Mittels der Dialektik werden die Schlüsse der Vernunft, die nicht von Erscheinungen abhängen, als „Anmaßung überschwenglicher Einsichten“ der „spekulativen Vernunft“ (B XXX) erwiesen, was wesentlich auf die Leibniz-Wolffische Schule zielt. Doch neben den Naturgesetzen lässt sich die „Freiheit (im strengsten Sinne) als Eigenschaft unseres Willens“ (B XXIX) ohne einen Widerspruch denken (wie der freie Wille, einen Gegenstand fallen zu lassen oder nicht, selbst nicht den Naturgesetzen unterworfen ist), und so ist allerdings eine Ursache möglich, die nicht derart bedingt ist, weshalb Kant hier „Freiheit“ und das „Unbedingte“ synonym verwendet.

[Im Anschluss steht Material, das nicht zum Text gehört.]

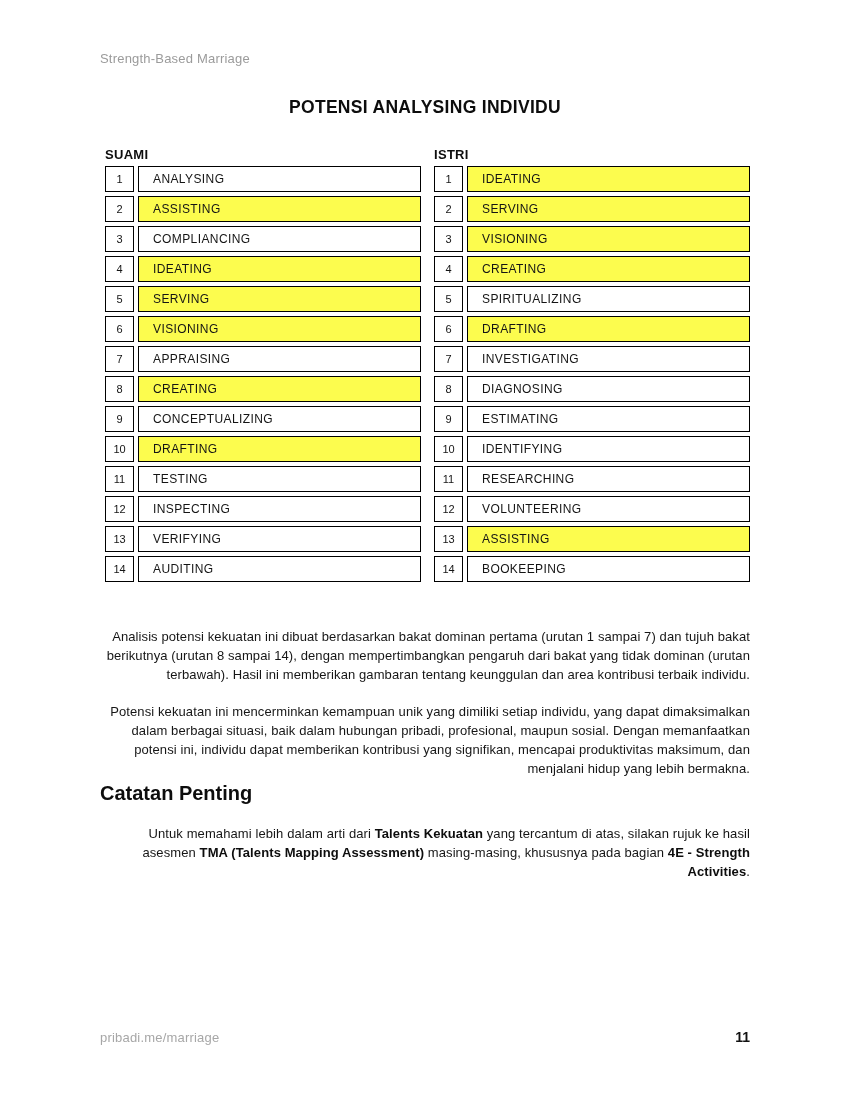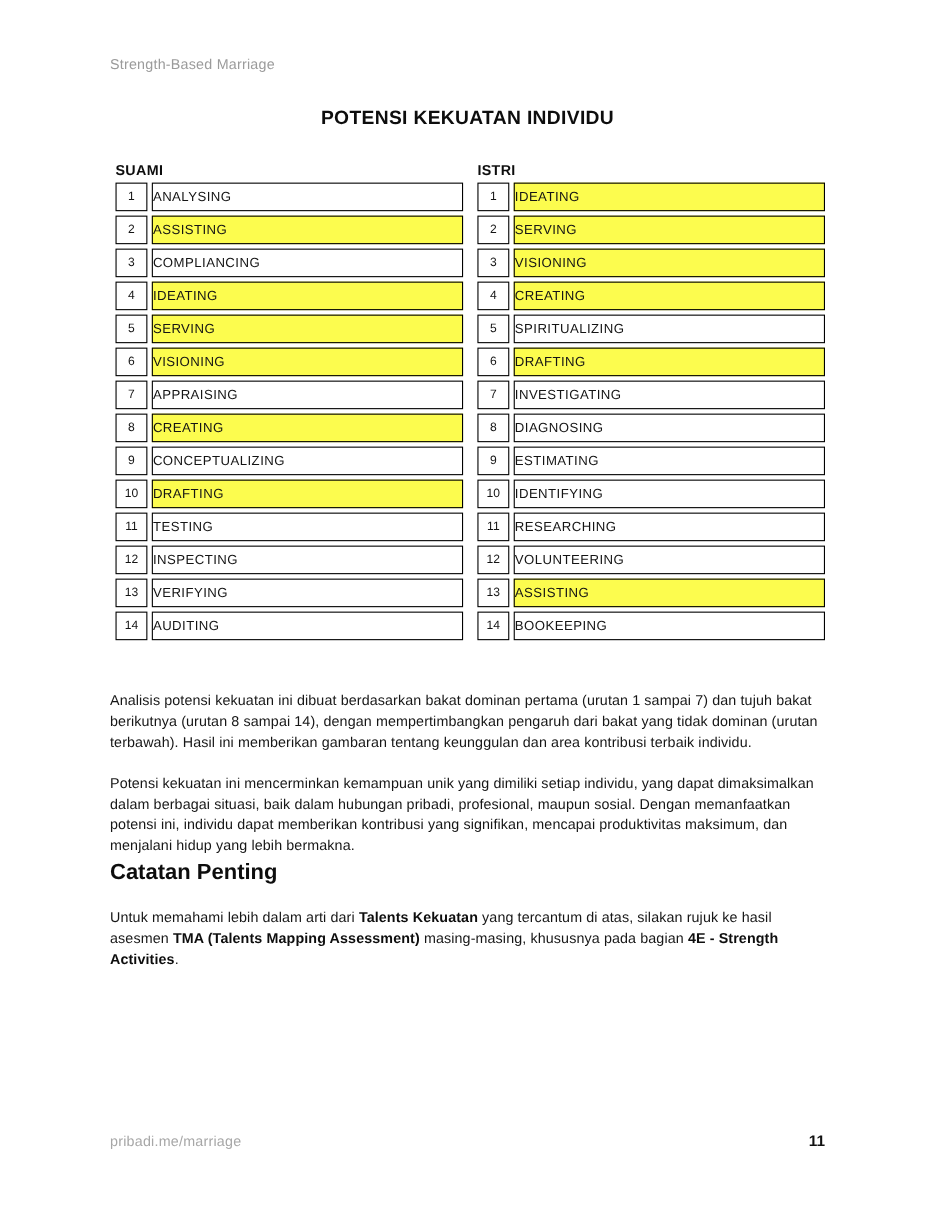--- a/index.html
+++ b/index.html
@@ -111,7 +111,7 @@
 
     <div class="doc-header">Strength-Based Marriage</div>
 
-    <h1 class="title">POTENSI KEKUATAN INDIVIDU</h1>
+    <h1 class="title">POTENSI ANALYSING INDIVIDU</h1>
 
     <div class="tables-row">
       <section class="strength-table">

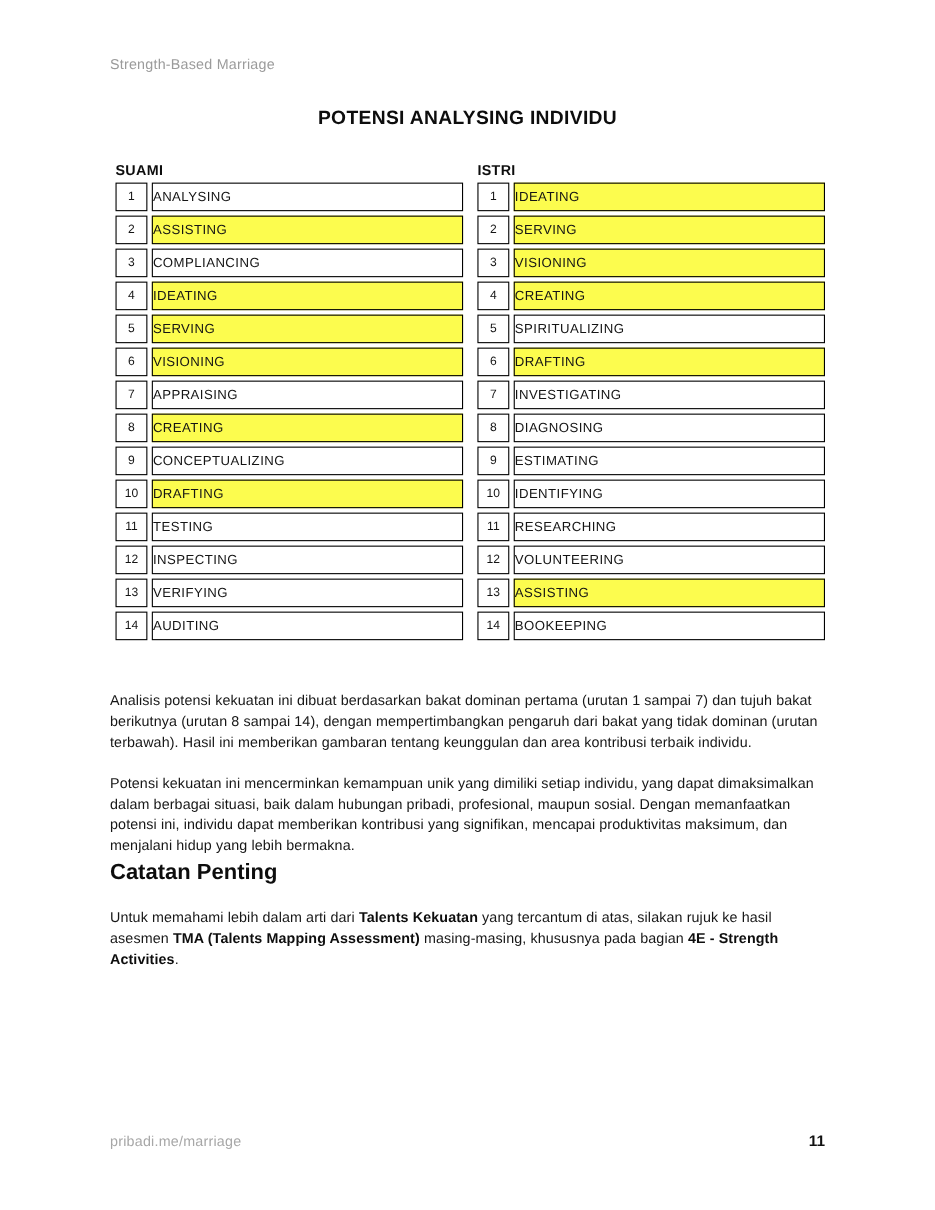--- a/index.html
+++ b/index.html
@@ -63,6 +63,7 @@
     color: #141414;
   }
   .cell.name {
+    padding-left: 14px;
     font-size: 12px;
     letter-spacing: 0.4px;
     color: #141414;

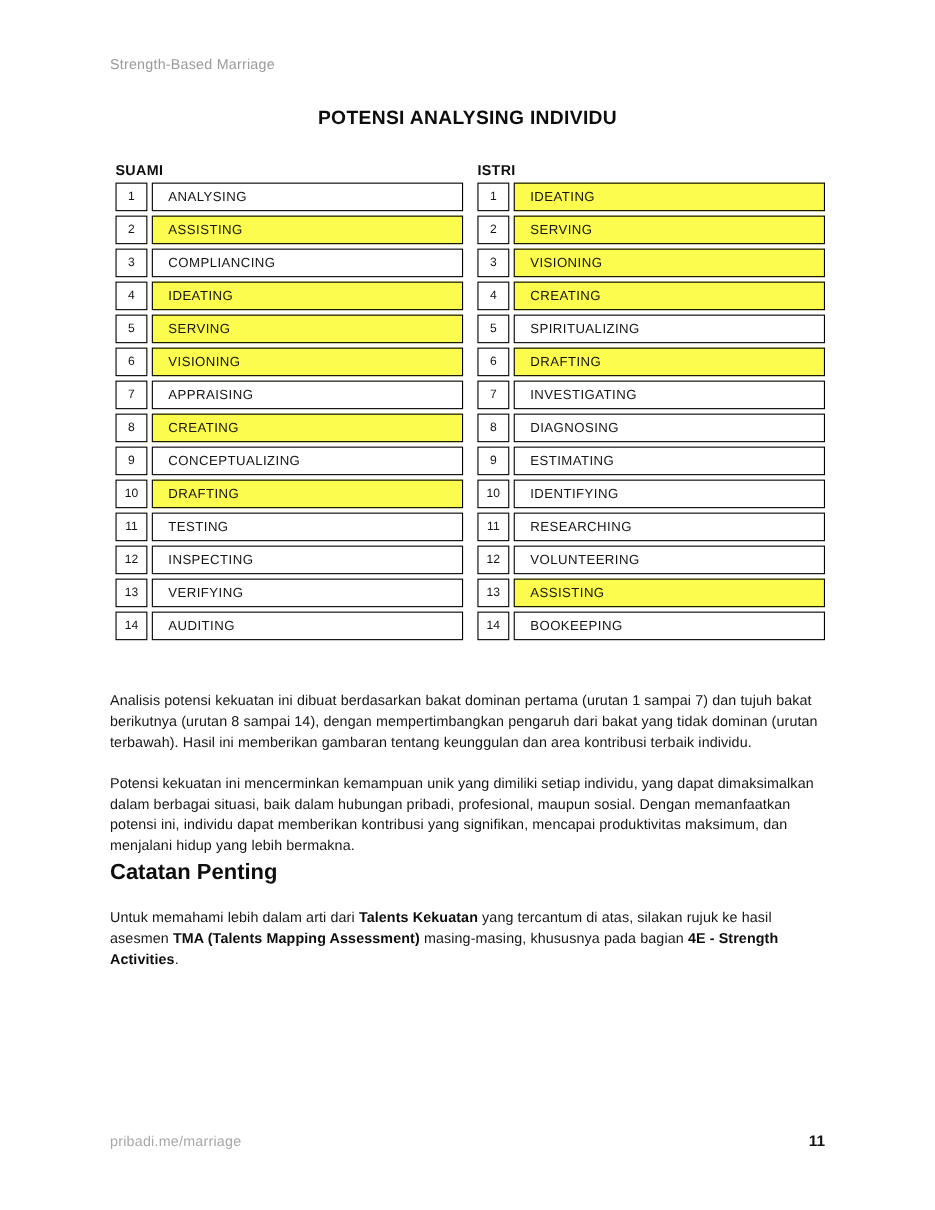--- a/index.html
+++ b/index.html
@@ -73,6 +73,7 @@
     line-height: 19px;
     color: #161616;
     letter-spacing: 0.1px;
+    text-align: right;
   }
   .para-1 { margin-top: 45px; }
   .para-2 { margin-top: 18px; }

Angesichts der Vernunftschlüsse und der Möglichkeit der Freiheit als Gegensatz der Naturgesetze ist also zunächst die umfangreiche und methodische Darlegung dessen nötig, was „objektive Realität“ und dadurch beweisbar ist und was dagegen zur Spekulation gehört, die, sofern es gute Gründe dafür gibt, berechtigt sein kann, wie bei den metaphysischen Fragen nach „Gott, Freiheit und Unsterblichkeit“ (ebd.). Dadurch ist die Möglichkeit der Metaphysik als Wissenschaft gegeben, auf die „sokratische Art“ (B XXXI) der Kenntnis der Grenzen des möglichen Wissens.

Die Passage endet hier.